Start of Source data
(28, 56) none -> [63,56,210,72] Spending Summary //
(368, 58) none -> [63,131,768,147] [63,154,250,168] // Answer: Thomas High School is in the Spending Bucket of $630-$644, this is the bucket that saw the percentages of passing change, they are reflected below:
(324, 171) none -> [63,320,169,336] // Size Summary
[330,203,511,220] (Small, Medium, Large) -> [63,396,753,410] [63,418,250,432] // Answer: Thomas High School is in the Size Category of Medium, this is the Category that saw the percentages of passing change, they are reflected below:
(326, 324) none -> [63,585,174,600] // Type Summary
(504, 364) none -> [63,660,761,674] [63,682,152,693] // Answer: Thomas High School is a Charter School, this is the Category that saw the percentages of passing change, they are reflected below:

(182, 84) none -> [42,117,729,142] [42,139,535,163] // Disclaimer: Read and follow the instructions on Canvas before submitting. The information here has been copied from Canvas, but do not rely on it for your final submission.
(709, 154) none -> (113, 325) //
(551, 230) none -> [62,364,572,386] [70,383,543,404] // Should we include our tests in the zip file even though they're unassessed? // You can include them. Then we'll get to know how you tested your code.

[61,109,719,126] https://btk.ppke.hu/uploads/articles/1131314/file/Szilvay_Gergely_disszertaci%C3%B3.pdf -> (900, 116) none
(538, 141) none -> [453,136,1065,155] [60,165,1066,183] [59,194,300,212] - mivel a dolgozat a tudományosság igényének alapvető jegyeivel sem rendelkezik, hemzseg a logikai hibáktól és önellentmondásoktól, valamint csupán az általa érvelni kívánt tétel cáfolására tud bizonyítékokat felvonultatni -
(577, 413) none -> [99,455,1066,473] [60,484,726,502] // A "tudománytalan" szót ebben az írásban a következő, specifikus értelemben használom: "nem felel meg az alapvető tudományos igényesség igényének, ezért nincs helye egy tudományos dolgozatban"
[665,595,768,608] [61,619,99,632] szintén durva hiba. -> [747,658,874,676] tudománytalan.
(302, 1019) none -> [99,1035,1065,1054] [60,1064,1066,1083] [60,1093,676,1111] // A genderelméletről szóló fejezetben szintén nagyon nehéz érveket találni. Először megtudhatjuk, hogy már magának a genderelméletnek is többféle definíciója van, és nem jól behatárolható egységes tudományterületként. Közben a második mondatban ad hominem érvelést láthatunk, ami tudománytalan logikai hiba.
End of Source data
# Directions for this task
Which lines hold the word "Summary"? Copy each of them from the records.

# Solution for this problem
(28, 56) none -> [63,56,210,72] Spending Summary //
(324, 171) none -> [63,320,169,336] // Size Summary
(326, 324) none -> [63,585,174,600] // Type Summary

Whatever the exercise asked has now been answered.